Paul Gillespie assesses two authoritative and informative studies of the aftermath of Britain’s departure from the EU

What went wrong with Brexit: And What We Can Do About It
Author: Peter Foster
ISBN-13: 978-1805301257
Publisher: Canongate
Guideline Price: £14.99
The EU’s Response to Brexit: United and Effective
Author: Brigid Laffan and Stefan Telle
ISBN-13: 978-3031262623
Publisher: Palgrave Macmillan
Guideline Price: £99.99

“Brexit has made the UK less competitive, less open and less productive than it otherwise would have been.” Peter Foster’s sober assessment, based on the forensic and methodical reporting for which he has become renowned as a correspondent on European Union affairs for the Financial Times and previously for the Daily Telegraph, is delivered with convincing and riveting detail in this tightly argued book.

He goes on to observe: “It is a bitter irony that the act of leaving the EU actually left the UK more impacted by EU rules and regulations, not less.” And further: “Brexit has instead delivered political instability at home and embarrassment abroad, surprisingly high levels of immigration, weak borders and poor trade performance, corrosive levels of business uncertainty and — ironically — all with limited scrutiny from the newly sovereign UK parliament.”

There are many elements of classic dramatic irony here, in the sense that the full significance of a narrator’s words and actions become clear although they remain unknown to the character. Foster shows that the UK is not happier, healthier or freer outside than inside the EU, notwithstanding promises made by the main Brexiteers. As Brigid Laffan and Stefan Telle of the European University Institute argue in their compelling study of how the EU framed and organised its response to Brexit, the UK has lost control of its destiny in this period of major geopolitical shifts. That “supreme irony” is the most dramatic outcome of the process so far. The two books offer a valuable back-to-back understanding of how it came about, one based on journalistic investigation and the other on academic analysis and detailed interviews with the main participants.
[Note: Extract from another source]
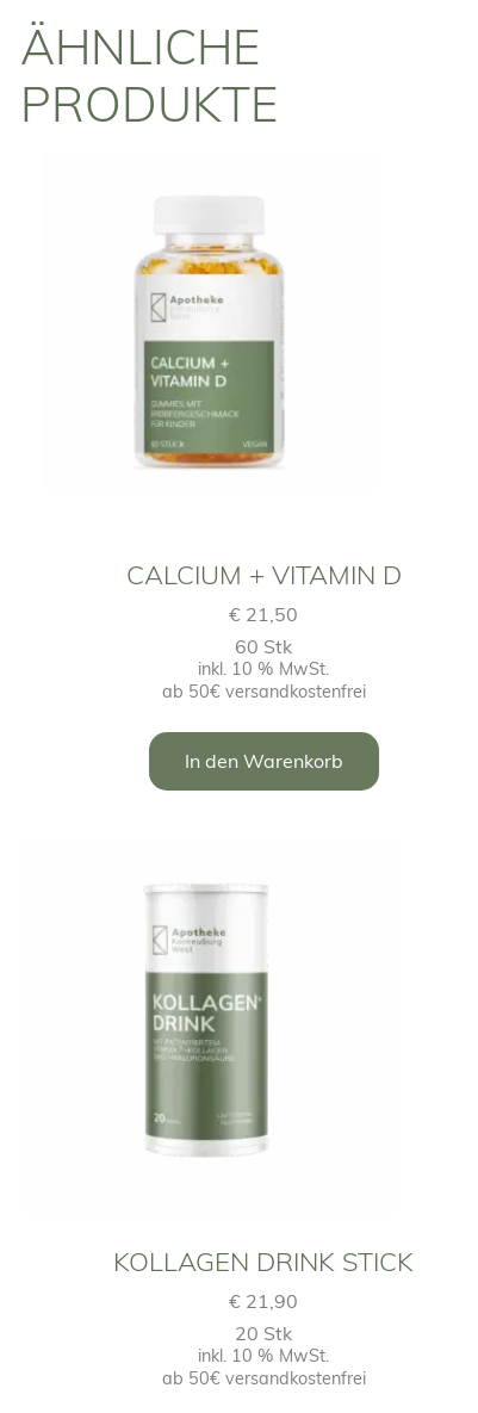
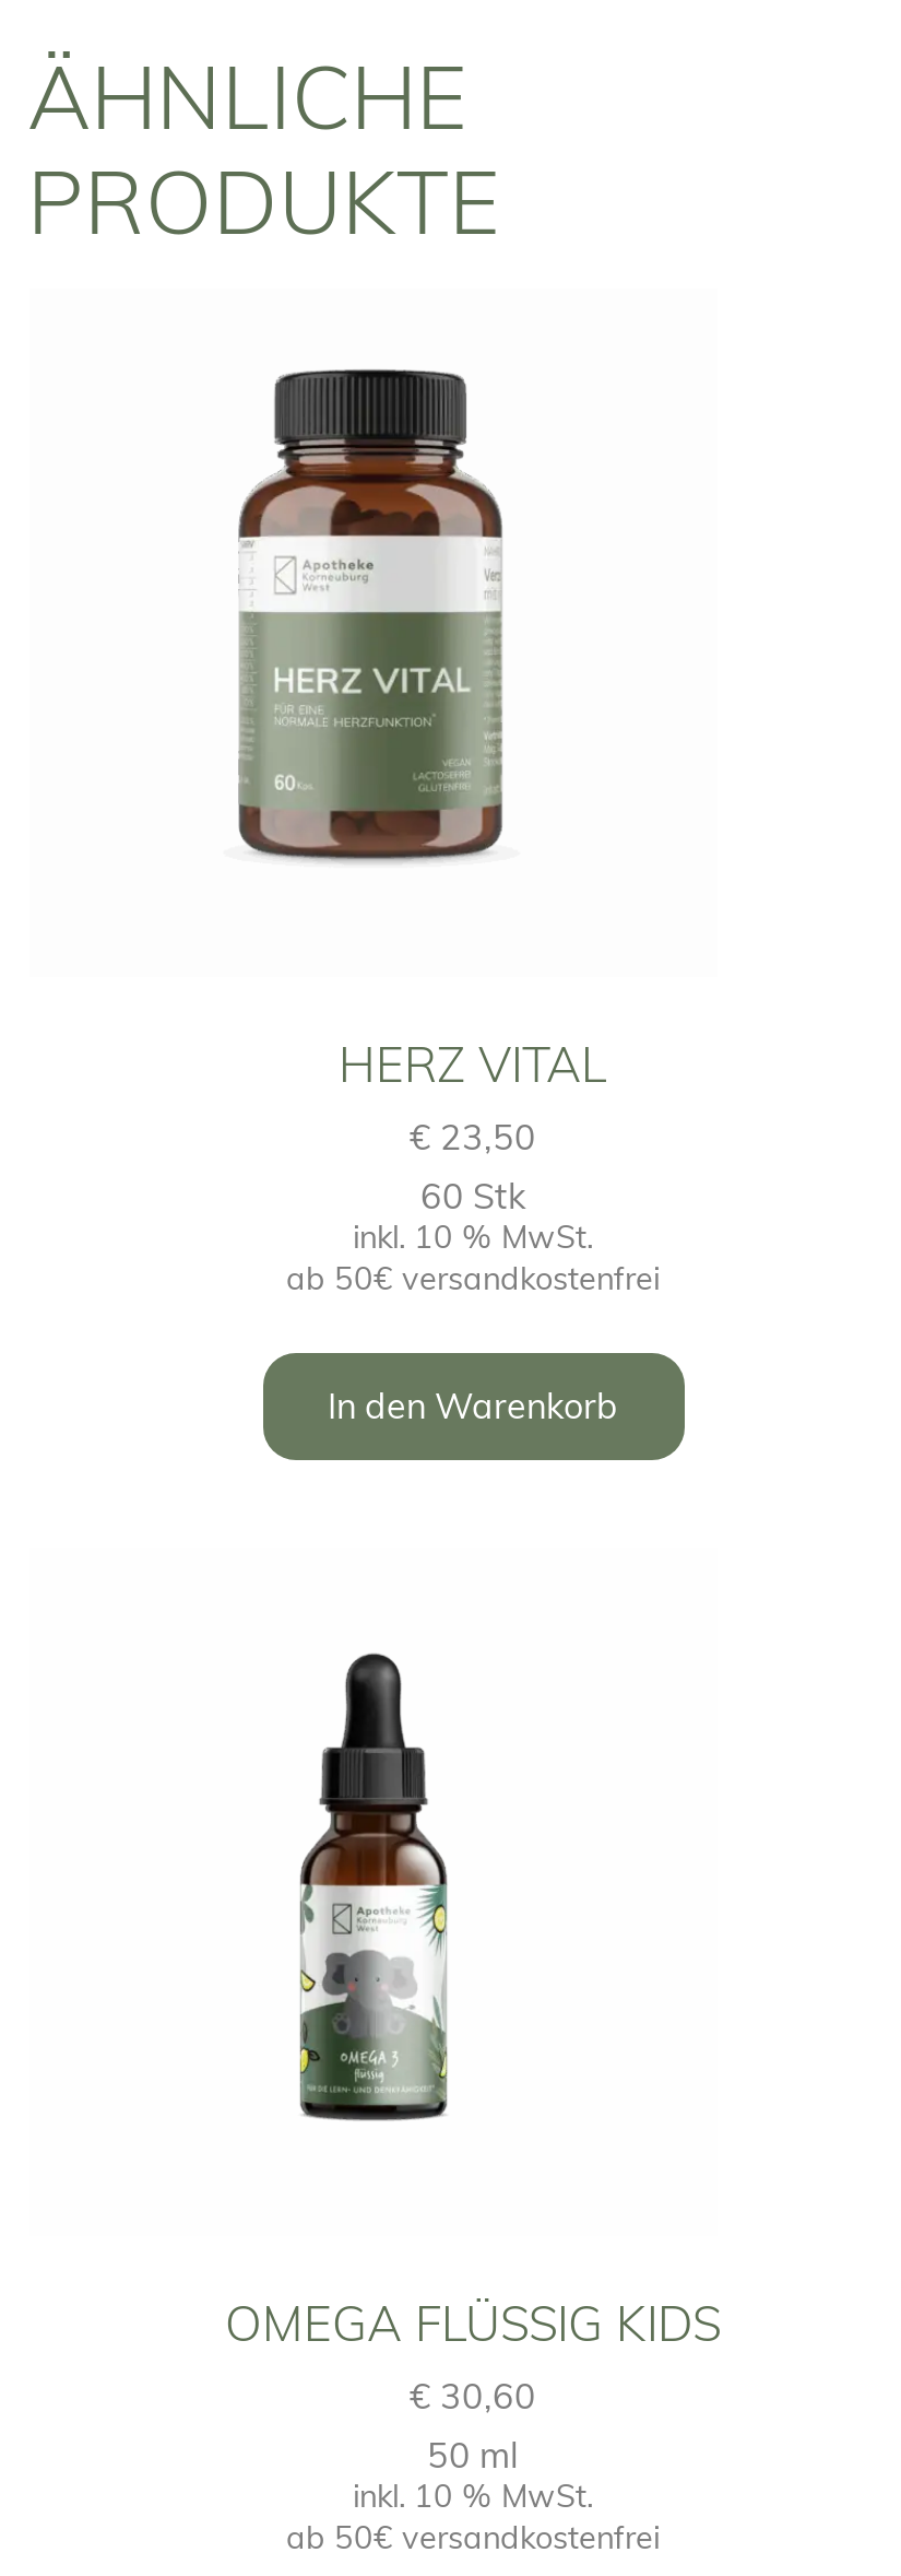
[135,196,285,470] [image] -> [237,367,510,870] [image]
[126,558,401,626] CALCIUM + VITAMIN D | €21,50 -> [339,1034,607,1158] HERZ VITAL | €23,50
[144,884,269,1158] [image] -> [257,1635,479,2129] [image]
[113,1245,414,1345] KOLLAGEN DRINK STICK | €21,90 | 20 Stk -> [225,2293,721,2476] OMEGA FLÜSSIG KIDS | €30,60 | 50 ml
Foster argues it is now crucial that British citizens and decision-makers get over the dishonesty, fallacies and fantasies that have led them to this juncture seven years after the Brexit decision. They must overcome the “climate of silence” that brought them here. They need to reboot now, not in seven years’ time when events will have moved on even more decisively, based on an understanding of the real facts and the pragmatism for which the British state was long renowned but for which it has lost its reputation.


Essentially this is a matter of the economics urgently needing to catch up with the politics of Brexit. As he says, the business community in particular was ignored in most of the Brexit debates. His book is based on a host of well-judged case studies and examples from the business experience of Brexit, broadly conceived to include companies large and small, trade unions, farmers, fishermen, cultural and conservation groups as well as overall representative and regulatory bodies. Up-to-date academic and policy studies are used to situate and analyse the individual evidence from exporters, manufacturers and everyday people caught up in new tangles of bureaucracy and policy confusion.

Hampstead Tea, a small exporting company, cannot afford the new paperwork involved in the UK becoming an EU third country for trade. Neither can companies exporting lawnmower noise controls and parts for advanced aircraft engines. Testing capacity for new British standards on heating houses does not exist so can’t be implemented. Such problems are products of political decisions by Theresa May and Boris Johnson to remove the UK from the customs union and the single market. Vivid examples of how farming, education, the health service, the music industry and the travel trade are affected drive home his case. A telling chapter on how Brexit has unsettled the UK constitution deals with devolution, Northern Ireland and the emerging demands for Scottish independence and Irish unity.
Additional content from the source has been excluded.